In recent weeks, his embassy’s tweets and comments have become the focus of increasing outrage among French officials and lawmakers. Things came to a head on Sunday with a blogpost titled “Restoring distorted facts.”
The text, signed by “a Chinese diplomat in Paris,” and not the first of its kind, defended China’s handling of the health crisis and accused Western democracies of reckless behavior, including allegations that French health care workers left old people to die in nursing homes.
Lu was summoned on Tuesday by French Foreign Affairs Minister Jean-Yves Le Drian over “recent remarks” that “are not in line with the quality of the bilateral relationship between our two countries,” according to a statement from the French ministry.
“Some media organizations, journalists and so-called ‘China experts’ have said discordant things that shouldn’t be taken lightly” — Lu Shaye, China’s ambassador in France
In his post, dated Thursday, Lu described joint efforts by Paris and Beijing to fight COVID-19, including the mutual supply of medical equipment.
“In the fight against COVID-19, France’s government, businesses and the public at large have for the most part been friendly towards China,” Lu added. “However, some media organizations, journalists and so-called China experts have said discordant things that shouldn’t be taken lightly.
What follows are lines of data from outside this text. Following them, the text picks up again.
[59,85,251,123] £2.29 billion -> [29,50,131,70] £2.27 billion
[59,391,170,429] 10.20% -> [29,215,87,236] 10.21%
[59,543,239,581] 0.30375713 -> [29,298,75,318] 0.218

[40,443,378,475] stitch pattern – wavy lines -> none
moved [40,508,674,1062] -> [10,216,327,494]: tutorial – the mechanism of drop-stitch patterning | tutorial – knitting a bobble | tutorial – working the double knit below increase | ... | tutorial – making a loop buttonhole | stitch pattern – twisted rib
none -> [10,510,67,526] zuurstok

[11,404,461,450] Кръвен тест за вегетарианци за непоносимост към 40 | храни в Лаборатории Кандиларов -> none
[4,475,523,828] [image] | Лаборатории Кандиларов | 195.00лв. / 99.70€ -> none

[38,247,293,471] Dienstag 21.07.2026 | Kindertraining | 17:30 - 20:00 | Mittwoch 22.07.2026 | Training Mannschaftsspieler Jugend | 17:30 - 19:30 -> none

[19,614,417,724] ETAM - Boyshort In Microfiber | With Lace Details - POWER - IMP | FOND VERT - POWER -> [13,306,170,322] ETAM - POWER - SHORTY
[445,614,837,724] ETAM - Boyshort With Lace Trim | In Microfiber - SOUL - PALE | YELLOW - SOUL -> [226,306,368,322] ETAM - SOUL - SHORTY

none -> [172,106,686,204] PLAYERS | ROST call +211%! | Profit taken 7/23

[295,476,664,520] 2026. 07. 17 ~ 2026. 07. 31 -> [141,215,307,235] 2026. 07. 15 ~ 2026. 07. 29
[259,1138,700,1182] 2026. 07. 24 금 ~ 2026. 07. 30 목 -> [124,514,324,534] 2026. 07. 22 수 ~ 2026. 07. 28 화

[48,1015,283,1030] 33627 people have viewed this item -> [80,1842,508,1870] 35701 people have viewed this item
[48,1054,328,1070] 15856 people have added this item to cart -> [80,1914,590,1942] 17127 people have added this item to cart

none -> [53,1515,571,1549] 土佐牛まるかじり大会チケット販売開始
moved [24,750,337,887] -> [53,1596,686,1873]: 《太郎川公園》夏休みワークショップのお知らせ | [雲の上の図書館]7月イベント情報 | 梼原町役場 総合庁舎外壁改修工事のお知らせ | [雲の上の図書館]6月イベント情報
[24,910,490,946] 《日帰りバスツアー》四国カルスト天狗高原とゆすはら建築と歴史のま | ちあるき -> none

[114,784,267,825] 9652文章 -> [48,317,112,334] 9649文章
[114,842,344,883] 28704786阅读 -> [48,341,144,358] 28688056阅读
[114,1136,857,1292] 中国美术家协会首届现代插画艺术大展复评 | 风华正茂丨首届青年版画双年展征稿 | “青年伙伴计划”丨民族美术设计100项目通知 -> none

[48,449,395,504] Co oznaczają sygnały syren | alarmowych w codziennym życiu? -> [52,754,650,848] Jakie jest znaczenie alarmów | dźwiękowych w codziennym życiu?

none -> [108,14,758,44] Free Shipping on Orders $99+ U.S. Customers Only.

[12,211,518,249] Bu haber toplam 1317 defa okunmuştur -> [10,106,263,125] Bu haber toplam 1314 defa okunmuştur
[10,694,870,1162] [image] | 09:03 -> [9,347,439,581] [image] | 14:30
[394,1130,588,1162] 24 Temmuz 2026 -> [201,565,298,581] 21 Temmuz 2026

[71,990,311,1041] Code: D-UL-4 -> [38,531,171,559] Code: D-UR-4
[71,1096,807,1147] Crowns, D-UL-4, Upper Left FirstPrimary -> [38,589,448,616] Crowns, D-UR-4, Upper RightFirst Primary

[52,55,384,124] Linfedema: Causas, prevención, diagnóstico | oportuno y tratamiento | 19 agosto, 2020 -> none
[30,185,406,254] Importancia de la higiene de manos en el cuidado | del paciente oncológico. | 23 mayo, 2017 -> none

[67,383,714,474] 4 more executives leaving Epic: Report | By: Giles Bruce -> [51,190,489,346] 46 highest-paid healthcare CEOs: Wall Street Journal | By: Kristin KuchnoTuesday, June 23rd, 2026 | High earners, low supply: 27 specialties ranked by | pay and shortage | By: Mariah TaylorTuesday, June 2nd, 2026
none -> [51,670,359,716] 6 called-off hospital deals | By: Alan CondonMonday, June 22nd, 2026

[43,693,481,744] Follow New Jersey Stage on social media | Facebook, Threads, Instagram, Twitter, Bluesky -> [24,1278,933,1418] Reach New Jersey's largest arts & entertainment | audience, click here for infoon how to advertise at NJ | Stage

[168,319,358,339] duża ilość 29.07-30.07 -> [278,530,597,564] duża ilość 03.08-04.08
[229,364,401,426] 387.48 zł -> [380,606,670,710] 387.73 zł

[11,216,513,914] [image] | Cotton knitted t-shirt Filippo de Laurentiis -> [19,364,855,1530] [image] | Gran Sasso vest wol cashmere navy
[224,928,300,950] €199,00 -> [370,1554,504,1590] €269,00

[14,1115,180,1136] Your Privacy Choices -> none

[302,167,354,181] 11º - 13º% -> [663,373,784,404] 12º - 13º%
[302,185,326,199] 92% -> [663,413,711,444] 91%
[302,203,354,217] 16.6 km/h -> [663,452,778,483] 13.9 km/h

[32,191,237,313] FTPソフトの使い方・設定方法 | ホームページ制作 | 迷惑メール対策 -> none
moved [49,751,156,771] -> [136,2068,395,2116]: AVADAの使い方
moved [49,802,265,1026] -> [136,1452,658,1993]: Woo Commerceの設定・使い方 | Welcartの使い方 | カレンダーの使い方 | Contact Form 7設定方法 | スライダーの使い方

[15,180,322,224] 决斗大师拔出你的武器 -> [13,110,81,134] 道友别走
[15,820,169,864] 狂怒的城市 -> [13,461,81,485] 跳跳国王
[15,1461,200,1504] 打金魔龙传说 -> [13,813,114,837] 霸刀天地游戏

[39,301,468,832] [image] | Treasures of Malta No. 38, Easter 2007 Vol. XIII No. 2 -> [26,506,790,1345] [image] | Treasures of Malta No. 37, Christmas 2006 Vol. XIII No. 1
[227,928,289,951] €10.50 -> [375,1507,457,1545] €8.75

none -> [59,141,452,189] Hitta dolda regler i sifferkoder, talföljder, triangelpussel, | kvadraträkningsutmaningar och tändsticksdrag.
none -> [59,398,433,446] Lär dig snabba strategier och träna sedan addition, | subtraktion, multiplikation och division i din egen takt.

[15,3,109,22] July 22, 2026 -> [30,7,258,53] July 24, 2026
China’s embassy in France is reacting to that with resolve, in a timely fashion, to restore the facts.”
French lawmakers expressed concerns over the relationship between France and China during a parliamentary hearing with Le Drian on Wednesday.
“Overall, the committee and its members did not at all appreciate the attitude of the Chinese Embassy and therefore welcomed the fact that a firm response was needed to what was written,” said Socialist Senator Rachid Temal at the hearing.
“The Chinese ambassador was too provocative and too rude, and above all, too complicit with the idea that this could be a conspiracy,” MP Éric Bothorel, from Macron’s La République En Marche party, told POLITICO, referring to comments in which the embassy, for instance, seemingly hinted at conspiracy theories linking the virus to U.S. work on bioweapons.
The embassy previously compared the lawmaker himself to “a toad” for having congratulated Taiwanese president Tsai Ing-wen upon her election.
Despite Macron’s push to cultivate good relations between the EU and China amid the coronavirus crisis, the embassy’s recent remarks, which are in line with a more aggressive approach by other Chinese diplomats posted abroad — sometimes referred to as “wolf warriors” — made it difficult to remain silent.
Since the virus spread from China to the rest of the world, Beijing has been engaged in an intense diplomatic effort to lend a positive sheen to its handling of the epidemic and efforts toward international cooperation, often at the expense of its western counterparts.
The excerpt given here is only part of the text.